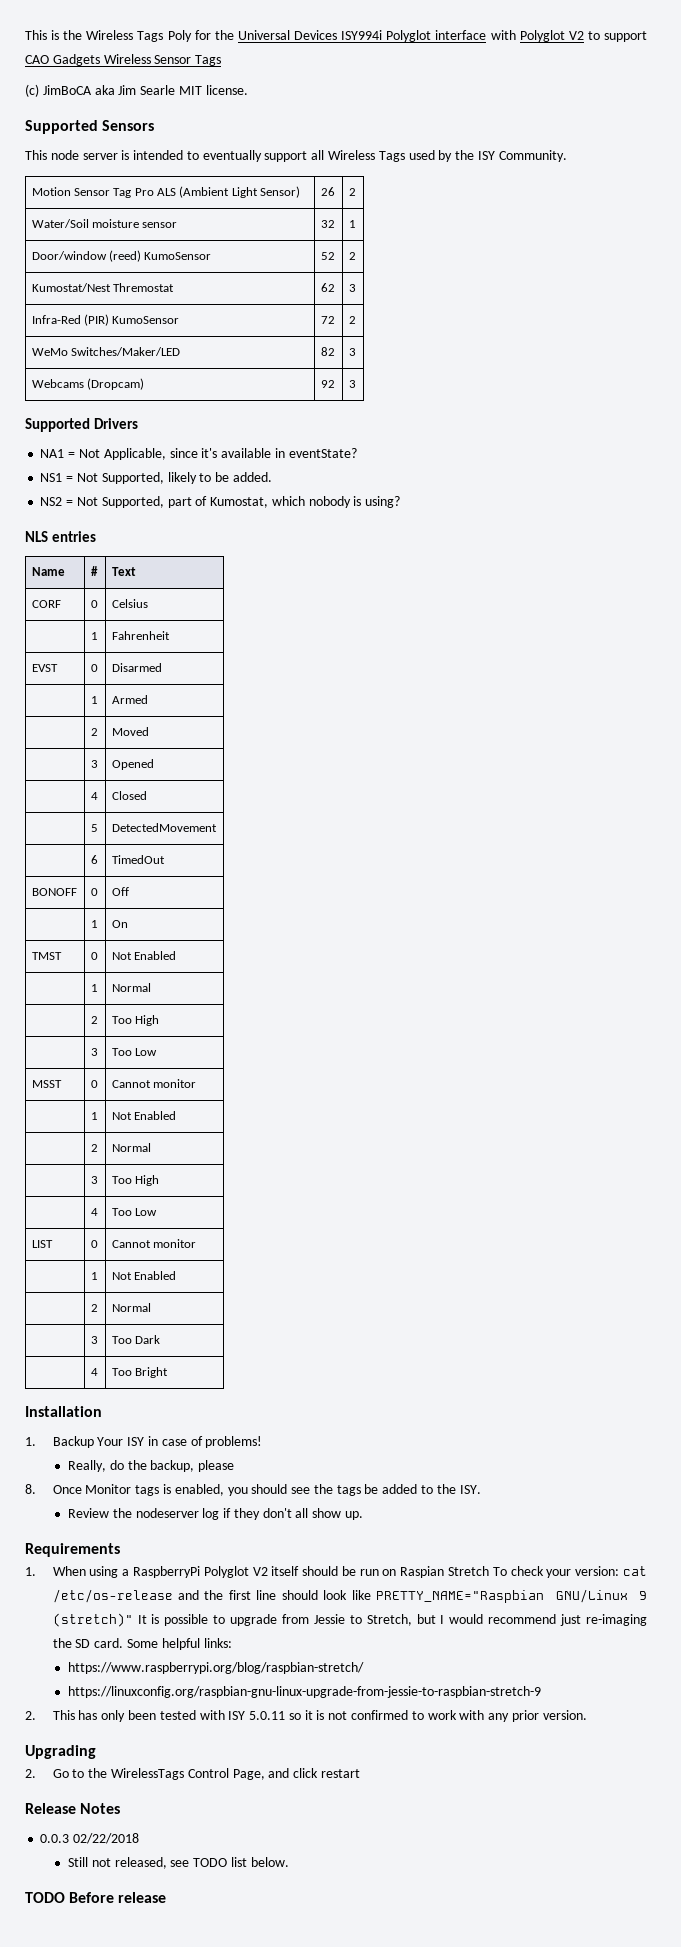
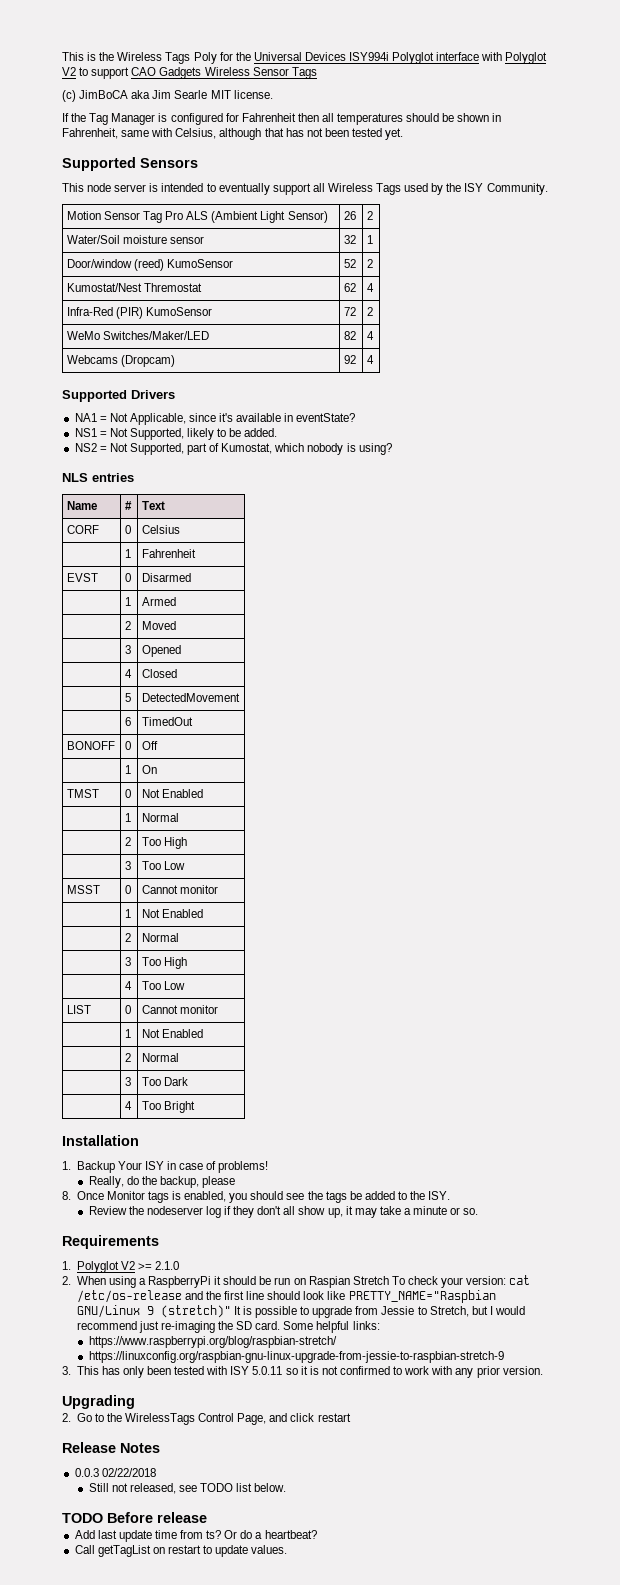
+ If the Tag Manager is configured for Fahrenheit then all temperatures should be shown in Fahrenheit, same with Celsius, although that has not been tested yet.
- Kumostat/Nest Thremostat | 62 | 3
+ Kumostat/Nest Thremostat | 62 | 4
- WeMo Switches/Maker/LED | 82 | 3
+ WeMo Switches/Maker/LED | 82 | 4
- Webcams (Dropcam) | 92 | 3
+ Webcams (Dropcam) | 92 | 4
- Review the nodeserver log if they don't all show up.
+ Review the nodeserver log if they don't all show up, it may take a minute or so.
  Requirements
- 1. When using a RaspberryPi Polyglot V2 itself should be run on Raspian Stretch To check your version: cat /etc/os-release and the first line should look like PRETTY_NAME="Raspbian GNU/Linux 9 (stretch)" It is possible to upgrade from Jessie to Stretch, but I would recommend just re-imaging the SD card.
+ 1. Polyglot V2 >= 2.1.0
+ 2. When using a RaspberryPi it should be run on Raspian Stretch To check your version: cat /etc/os-release and the first line should look like PRETTY_NAME="Raspbian GNU/Linux 9 (stretch)" It is possible to upgrade from Jessie to Stretch, but I would recommend just re-imaging the SD card.
- 2. This has only been tested with ISY 5.0.11 so it is not confirmed to work with any prior version.
+ 3. This has only been tested with ISY 5.0.11 so it is not confirmed to work with any prior version.
+ Add last update time from ts? Or do a heartbeat?
+ Call getTagList on restart to update values.

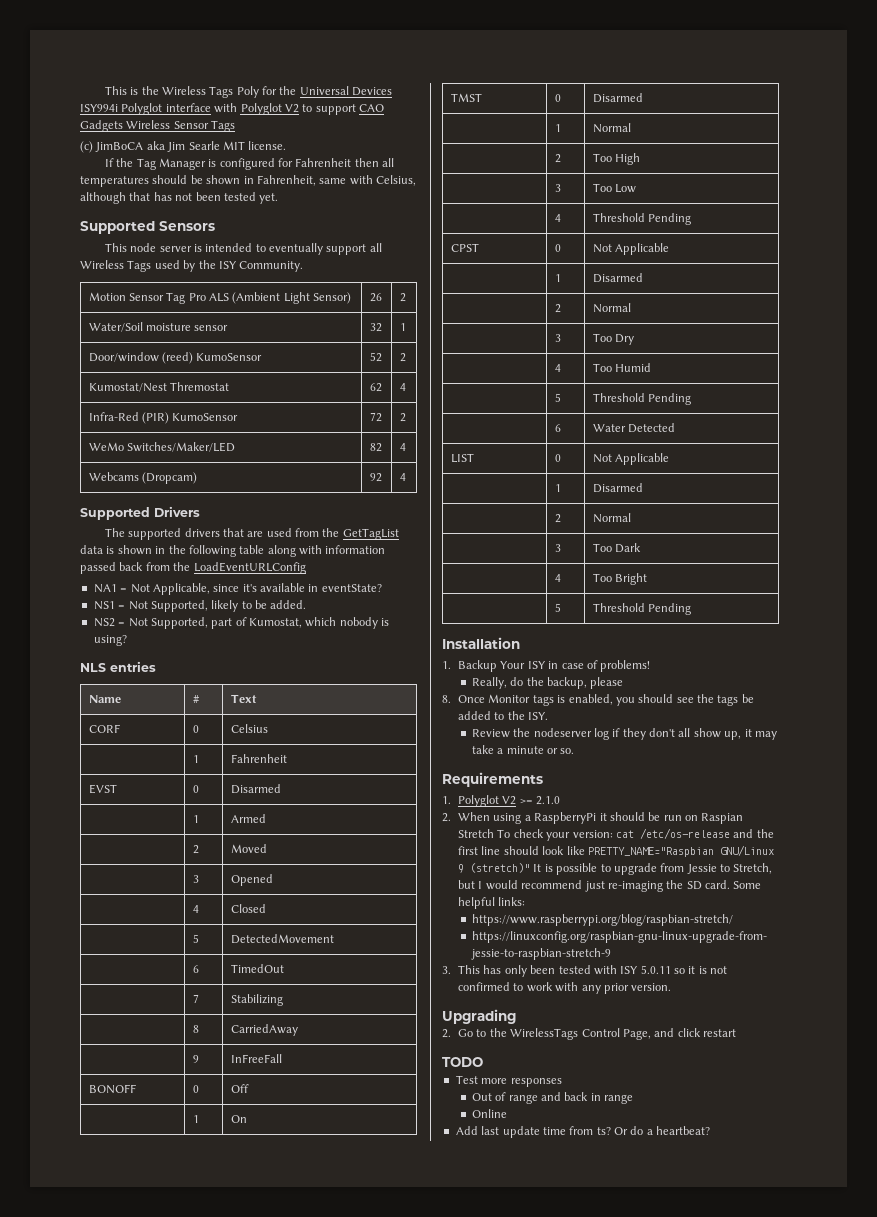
+ The supported drivers that are used from the GetTagList data is shown in the following table along with information passed back from the LoadEventURLConfig
+ | 7 | Stabilizing
+ | 8 | CarriedAway
+ | 9 | InFreeFall
- TMST | 0 | Not Enabled
+ TMST | 0 | Disarmed
- MSST | 0 | Cannot monitor
- | 1 | Not Enabled
+ | 4 | Threshold Pending
+ CPST | 0 | Not Applicable
+ | 1 | Disarmed
  | 2 | Normal
- | 3 | Too High
- | 4 | Too Low
+ | 3 | Too Dry
+ | 4 | Too Humid
+ | 5 | Threshold Pending
+ | 6 | Water Detected
- LIST | 0 | Cannot monitor
- | 1 | Not Enabled
+ LIST | 0 | Not Applicable
+ | 1 | Disarmed
  | 4 | Too Bright
+ | 5 | Threshold Pending
- Release Notes
- 0.0.3 02/22/2018
- Still not released, see TODO list below.
- TODO Before release
+ TODO
+ Test more responses
+ Out of range and back in range
+ Online
- Call getTagList on restart to update values.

········

PROBLEM REQUIREMENTS:
Transcribe every entry word for word, excluding images.

ANSWER SECTION:
+ If the Tag Manager is configured for Fahrenheit then all temperatures should be shown in Fahrenheit, same with Celsius, although that has not been tested yet.
- Kumostat/Nest Thremostat | 62 | 3
+ Kumostat/Nest Thremostat | 62 | 4
- WeMo Switches/Maker/LED | 82 | 3
+ WeMo Switches/Maker/LED | 82 | 4
- Webcams (Dropcam) | 92 | 3
+ Webcams (Dropcam) | 92 | 4
- Review the nodeserver log if they don't all show up.
+ Review the nodeserver log if they don't all show up, it may take a minute or so.
  Requirements
- 1. When using a RaspberryPi Polyglot V2 itself should be run on Raspian Stretch To check your version: cat /etc/os-release and the first line should look like PRETTY_NAME="Raspbian GNU/Linux 9 (stretch)" It is possible to upgrade from Jessie to Stretch, but I would recommend just re-imaging the SD card.
+ 1. Polyglot V2 >= 2.1.0
+ 2. When using a RaspberryPi it should be run on Raspian Stretch To check your version: cat /etc/os-release and the first line should look like PRETTY_NAME="Raspbian GNU/Linux 9 (stretch)" It is possible to upgrade from Jessie to Stretch, but I would recommend just re-imaging the SD card.
- 2. This has only been tested with ISY 5.0.11 so it is not confirmed to work with any prior version.
+ 3. This has only been tested with ISY 5.0.11 so it is not confirmed to work with any prior version.
+ Add last update time from ts? Or do a heartbeat?
+ Call getTagList on restart to update values.

+ The supported drivers that are used from the GetTagList data is shown in the following table along with information passed back from the LoadEventURLConfig
+ | 7 | Stabilizing
+ | 8 | CarriedAway
+ | 9 | InFreeFall
- TMST | 0 | Not Enabled
+ TMST | 0 | Disarmed
- MSST | 0 | Cannot monitor
- | 1 | Not Enabled
+ | 4 | Threshold Pending
+ CPST | 0 | Not Applicable
+ | 1 | Disarmed
  | 2 | Normal
- | 3 | Too High
- | 4 | Too Low
+ | 3 | Too Dry
+ | 4 | Too Humid
+ | 5 | Threshold Pending
+ | 6 | Water Detected
- LIST | 0 | Cannot monitor
- | 1 | Not Enabled
+ LIST | 0 | Not Applicable
+ | 1 | Disarmed
  | 4 | Too Bright
+ | 5 | Threshold Pending
- Release Notes
- 0.0.3 02/22/2018
- Still not released, see TODO list below.
- TODO Before release
+ TODO
+ Test more responses
+ Out of range and back in range
+ Online
- Call getTagList on restart to update values.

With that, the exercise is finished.